I can hear you now. “Seriously, you actually said this. Out Loud. To your kids?” Yes, we did and no, I was not wearing my Laura Ingalls dress down to my ankles. Sometimes it was paraphrased, “BE NICE!!!” Now I’m the first to admit we did not get it right all the time but I will say we laid a foundation that we could build on. I knew that if we didn’t get it right in the four walls of our home, there was no way they were gonna get it right anywhere else. T and I talked and talked and prayed and prayed about and for our children, what we saw in them, how to develop their character, how to show them Jesus honestly in our own lives so they could walk it out in their own. Not just for that moment but for their lifetime. It was exhausting at times when the battle of the wills faced off but we knew it was worth it. I can say there were times I blew it big; how I handled my own communication, or the lack there of. In those times they learned what forgiveness and reconciliation looks like, played out in the real world, because we did it in our home.
We also had a family rule we lived by: If you can’t get along in here, there’s no way you’re going out there to play. I know, mean ol’ mom! But I meant it and we lived it. Everything our children learn in communicating with each other is everything they will use later on in life. I remember telling our son, “Your wife will appreciate this one day. Learn to communicate well with your sisters now and work out this so you know how to later on.” I would say, “We will always be family. Nothing will change that. Figure this out here.” Or “You can bless people or curse them with your tongue.” My eyes would get big and I would look directly into theirs. They got the message loud and clear. I cannot tell you how many times I would tell my kids you are practicing here for your husband/ wife later, trust me. Oh man it did not always go well and there were seasons in life where they didn’t have friend time for a few days until they got it right with their brother/sister.

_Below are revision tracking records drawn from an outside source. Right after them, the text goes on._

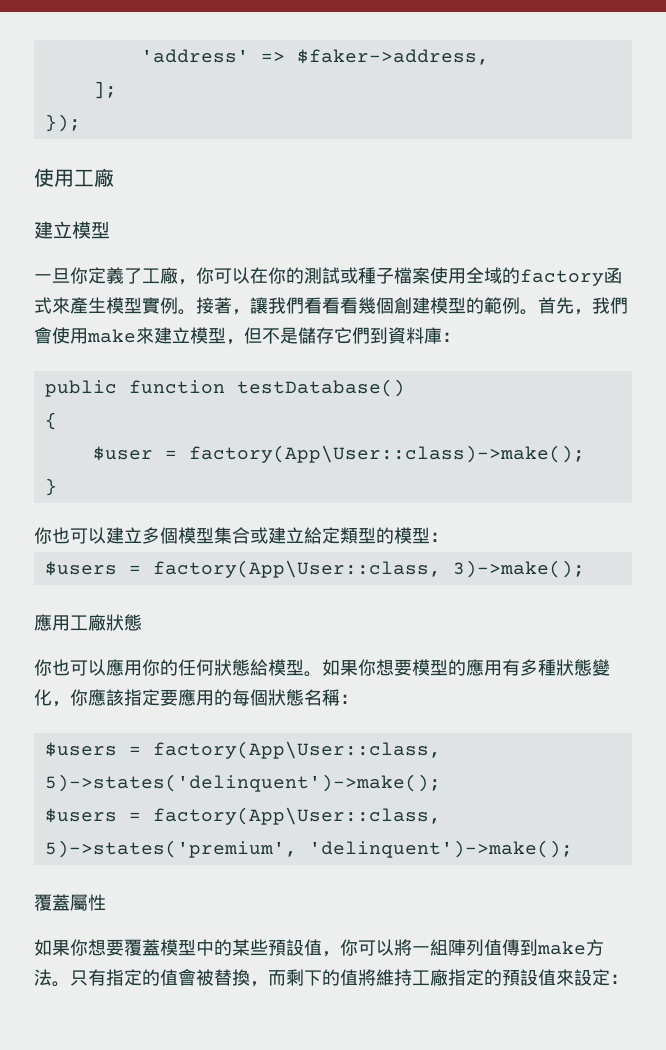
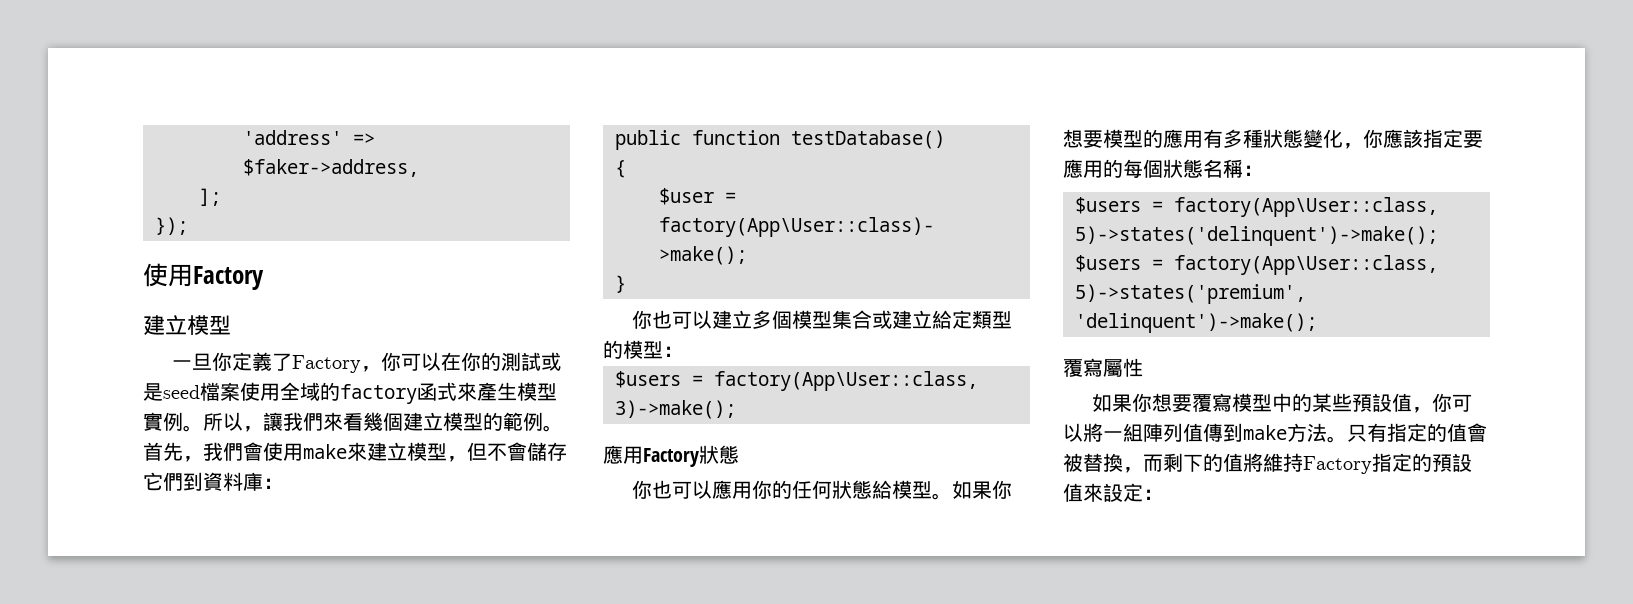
[74,168,114,187] 工廠 -> [193,266,264,290] Factory
[142,267,178,284] 工廠 -> [291,355,361,373] Factory
[358,267,394,284] 種子 -> [143,383,200,401] 是seed
[196,297,232,314] 接著 -> [203,412,243,431] 所以
[304,297,430,314] 看看看幾個創建 -> [323,412,443,431] 來看幾個建立
[280,327,298,344] 是 -> [507,442,527,461] 會
[70,614,106,631] 工廠 -> [643,448,699,467] Factory
[52,894,70,911] 蓋 -> [1083,358,1103,377] 寫
[142,939,160,956] 蓋 -> [1211,393,1232,412] 寫
[412,969,448,986] 工廠 -> [1303,456,1372,474] Factory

Imagine opening the front door and a little person is standing there, big eyes looking up at me, asking if so-in-so can play and I’m explaining why they can’t come out to play today. Blank Stare.
My children adore each other. They are friends. They have each other’s back. Having a baby is easy, being a parent is hard work. If you want to do it right it takes hours of talking. Hours of explaining why, not just saying, cause I said so. Hours of prayer on our part as momma and daddy. We want our kids to know Jesus, understand God’s plan for them in every part of their life and it all starts in the home. Then one day when they are launched, they’ll be prepared. Being prepared also includes good communication skills and protecting a brother or sister’s heart. It takes practice. It takes humility. And trust me, we’ve had plenty of opportunities to practice. Our job, our God-given responsibility as parents is to walk them through what that looks like and all the while pray their heart stays tender towards each other and towards Jesus.

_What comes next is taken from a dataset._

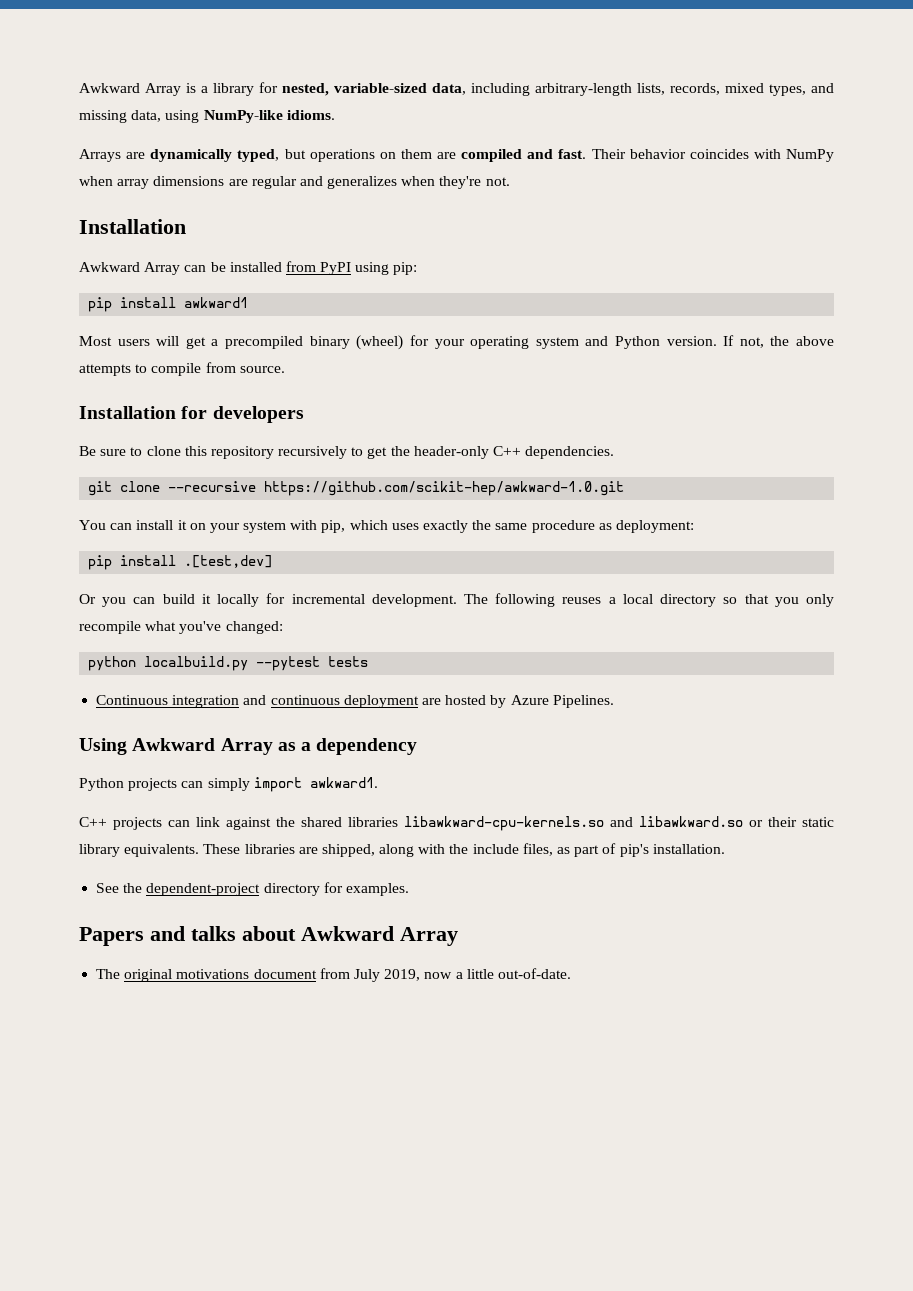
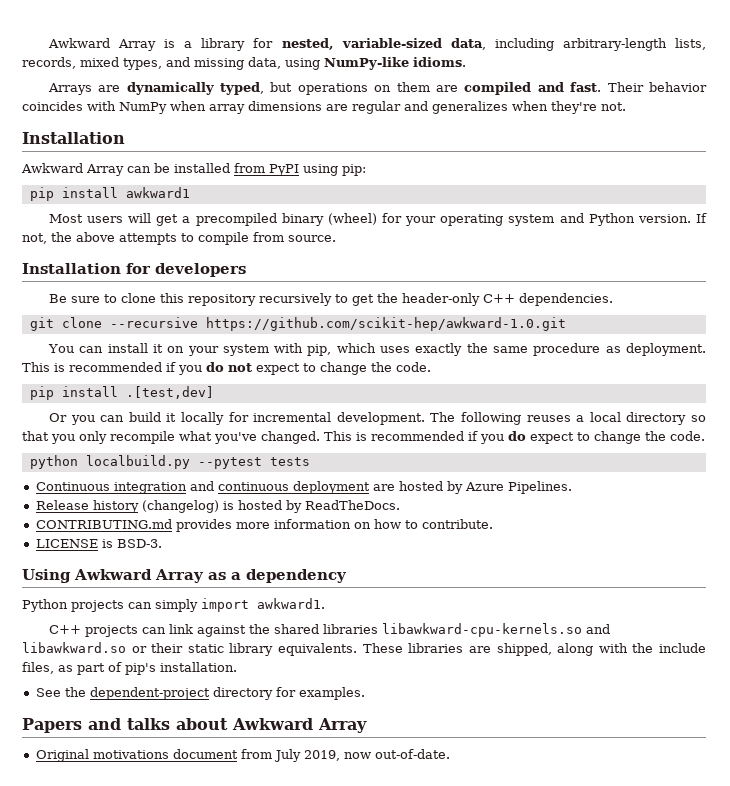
[615,520,694,533] deployment: -> [626,343,707,356] [22,362,431,375] deployment. This is recommended if you do not expect to change the code.
[225,621,283,634] changed: -> [261,431,705,444] changed. This is recommended if you do expect to change the code.
(614, 701) none -> [35,500,400,513] [35,519,493,532] [35,539,162,548] // Release history (changelog) is hosted by ReadTheDocs. // CONTRIBUTING.md provides more information on how to contribute. // LICENSE is BSD-3.
[96,969,173,982] The original -> [35,749,89,762] Original
[455,969,494,979] a little -> (371, 755) none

This-doesn’t-mean-they-will-listen. I am not so arrogant to say this is a spoonful of sugar and the medicine goes down technique. That’s just not reality, now is it?

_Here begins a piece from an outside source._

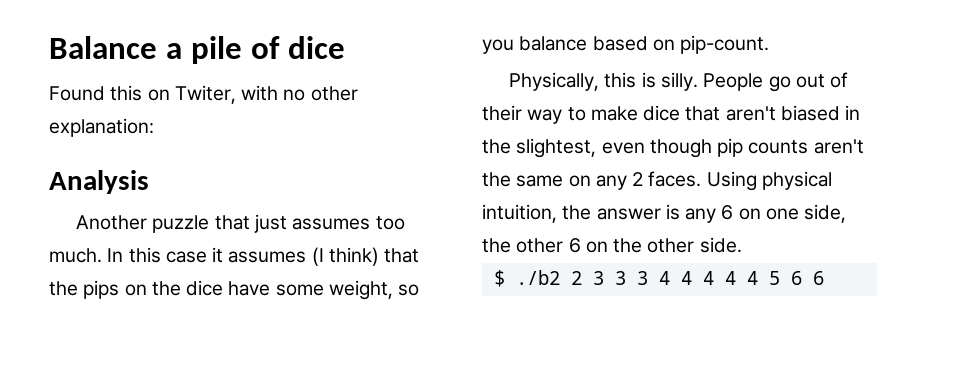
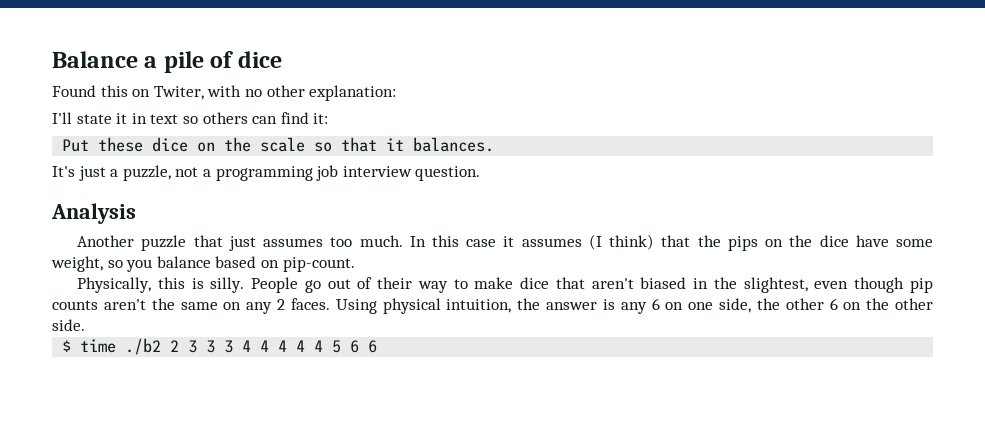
(154, 127) none -> [52,112,329,124] [62,137,495,152] [52,165,481,181] // I'll state it in text so others can find it: // Put these dice on the scale so that it balances. // It's just a puzzle, not a programming job interview question.
(505, 278) none -> [80,339,117,353] time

There is a keen difference between imparting God’s truth in your child’s life and that day they make a conscious decision what they will choose.
I’m sad to hear brothers and sisters fight with each other. I’m sad that parents excuse it as normal. Romans 12:18 tells us, “If it is possible, as far as it depends on you, live at peace with everyone”. Doesn’t that include siblings?
Reality Check: How’s the pulse in your home? Do you and your children practice Romans 12:18 or does that apply only to the people outside of your four walls? Maybe we can all take a step back from the busyness of life and really look at how we communicate with each other. I know I have. I don’t get it right all the time; that is for sure! I don’t think that’s the point. I do try hard to apologize and admit I’m wrong; just did that a couple days ago myself. It’s all about being real and allowing the Holy Spirit to do his work. You do your part and He will do his.